Merkez Bankası ve Türkiye İstatistik Kurumu (TÜİK) tarafından hazırlanan güven endeksleri söz konusu beklentilerin yönünü görmek açısından önemlidir.
Güven endeksleri bir anlamda ekonomin nabzını tutan endekslerdir. Bu endekslerde 100 endeksi güvensizlik sınırıdır. 100 üzeri güveni, 100 altı ise güvensizliği gösteriyor.
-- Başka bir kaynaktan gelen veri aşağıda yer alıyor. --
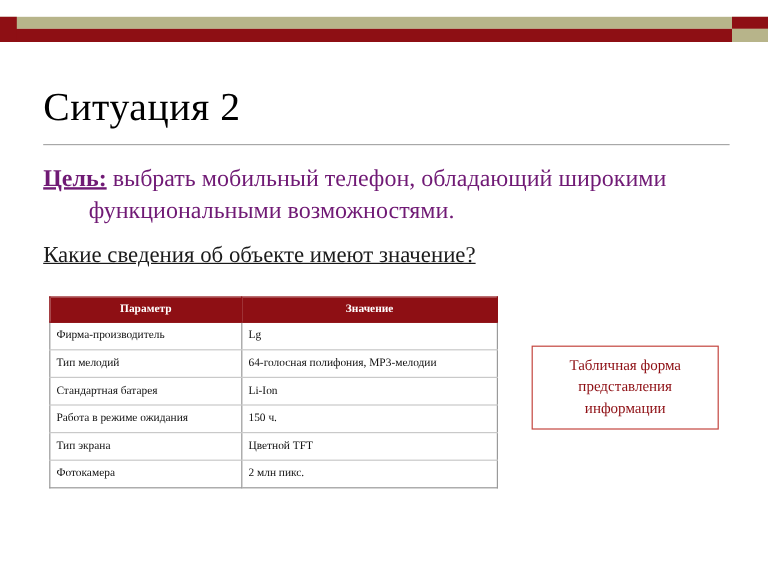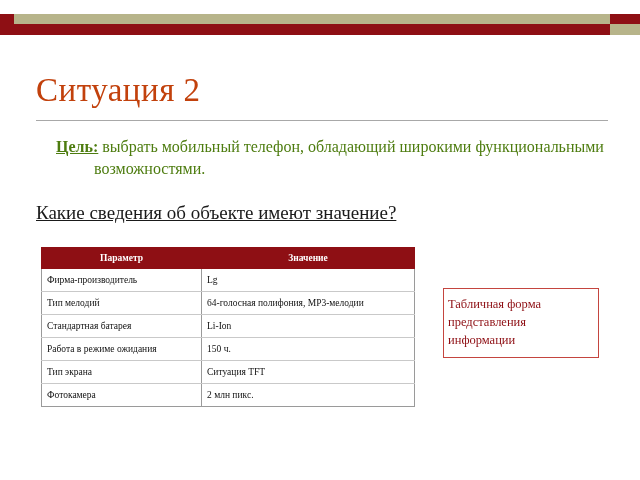--- a/index.html
+++ b/index.html
@@ -70,7 +70,7 @@
     top: 72px;
     left: 36px;
     font-size: 33px;
-    color: #c2410c;
+    color: #000000;
     font-family: "Liberation Serif", serif;
     letter-spacing: 0.5px;
   }

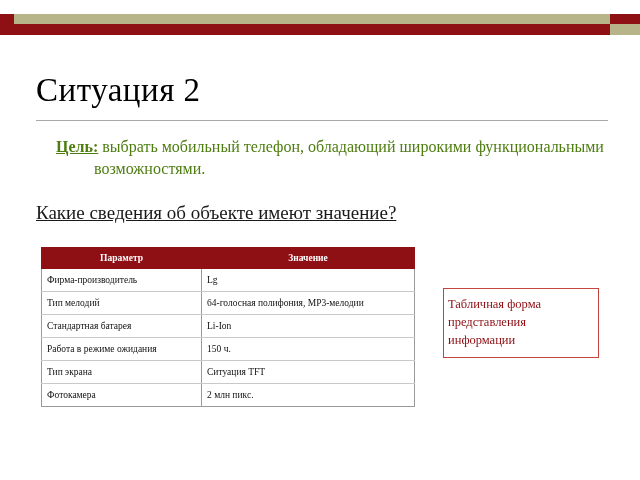--- a/index.html
+++ b/index.html
@@ -89,10 +89,9 @@
     top: 136px;
     left: 36px;
     width: 568px;
-    font-size: 16px;
-    color: #4d7c0f;
+    font-size: 20px;
+    color: #701a75;
     line-height: 1.35;
-    margin-left: 20px;
   }
   .goal-label {
     font-weight: bold;

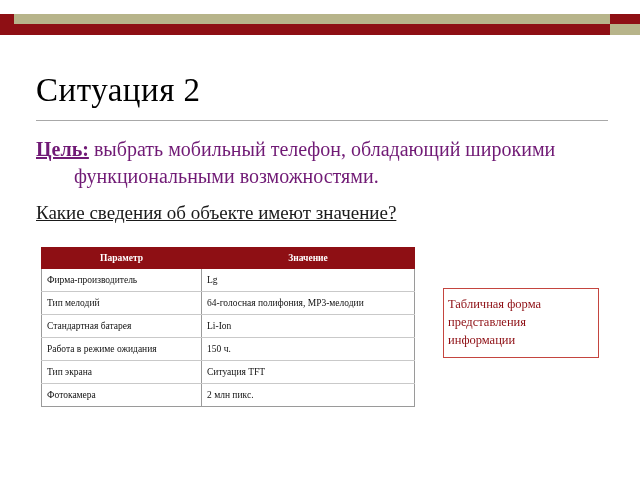--- a/index.html
+++ b/index.html
@@ -155,7 +155,7 @@
     width: 156px;
     border: 1px solid #c4453f;
     background: #ffffff;
-    text-align: left;
+    text-align: center;
     padding: 6px 4px 8px 4px;
     box-sizing: border-box;
   }

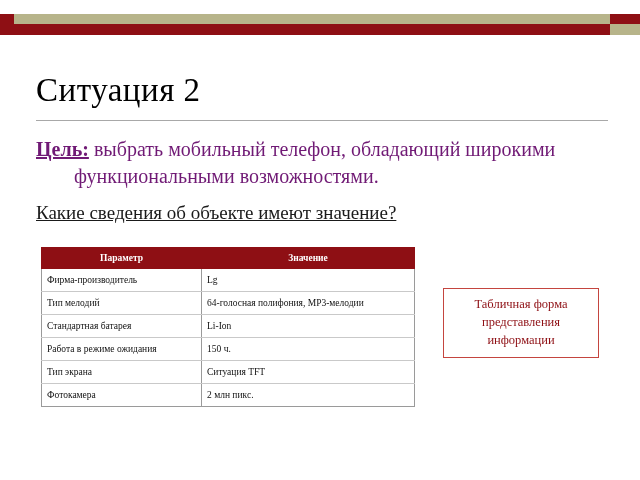--- a/index.html
+++ b/index.html
@@ -214,7 +214,7 @@
     </tr>
     <tr>
       <td>Тип экрана</td>
-      <td>Ситуация TFT</td>
+      <td>Цветной TFT</td>
     </tr>
     <tr>
       <td>Фотокамера</td>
1) Tüketici Güven Endeksi, tüketicinin maddi durumunu, ekonomiden beklentilerini, kendi harcama ve tasarruf niyetlerini gösteriyor. Bir anlamda tüketicinin moralini gösteriyor. Tüketicinin morali iyi olursa, talep yaratır ve ekonomik canlanmayı destekler. Bu nedenle durgunluğun devam edip etmeyeceğini göstermesi, ekonominin iç dinamiklerini canlandırması açısından önemli bir göstergedir.
Tüketici Güven Endeksi, 2014 Mayıs ayında 76 iken, 215 Mayıs ayında yüzde 64.3’e geriledi.
Tüketicinin kendi beyanına göre bu son bir yıl içinde:
* Mali durumu kötüleşti,
* İş bulma umudu zayıfladı,
* Tasarruf etme ihtimali azaldı,
* Otomobil ve konut satın alma olasılığı azaldı.
Ekonomide canlanma olması için, tüketicinin moralini artırmak gerekir. Bu da ekonomide yeni projeler geliştirilmesi, yeni iş yaratılması, çalışanların ve esnafın gelirinin artması, siyasete ve hukuka olan güveninin artması ile olur.
2) Reel sektör güven endeksi, 2014 mayısında 113.3 iken, bu sene aynı ayda güvensizlik sınırına yakın 100.7’ye gerilemiş. Reel sektör güven duymazsa, yatırım yapmaz. Mamafih, 2014 yılında reel sektör yatırımlarında çok düşük, yalnızca yüzde 0.5 oranında bir artış olmuş.
3) Sektörel güven endekslerinde, geçen seneye göre bir kıpırdama ve bir direniş var. Hizmet ve inşaat sektöründe, sırasıyla yüzde 3.6 ve yüzde 5.3 oranında bir güven artışı var. Benim düşünceme göre, perakende sektörü, satış politikasında değişiklik yaparak, tüketiciye cazip imkanlar sunarak bu artışı sağladı.
İnşaat ise iktidar tarafından destekleniyor. Belki daha önemlisi, finansal yatırım araçlarındaki spekülasyon, daha güvenli bir yatırım olan gayrimenkul yatırımlarına yönelmeyi hızlandırmıştır. Yabancıların gayrimenkul alımları da 2013 yılına kadar yılda 3 milyar dolar iken 2014 yılında 4.5 milyar dolara çıkmış.
4) Ekonomik güven endeksi ise, yukarıdaki endekslerin bir bileşeni ve bir özetidir. Geçen sene bu endeks 94 iken bu sene yüzde 12.5 oranında azalarak 82.2’ye geriledi. Yani ekonomide henüz toparlanma olmadı. Tersine iniş yönünde bir hareket var. Seçim sonrası bu konjonktür ne olur, sorusunun cevabı seçim sonuçlarının toplum tarafından yorumuna bağlı olacaktır.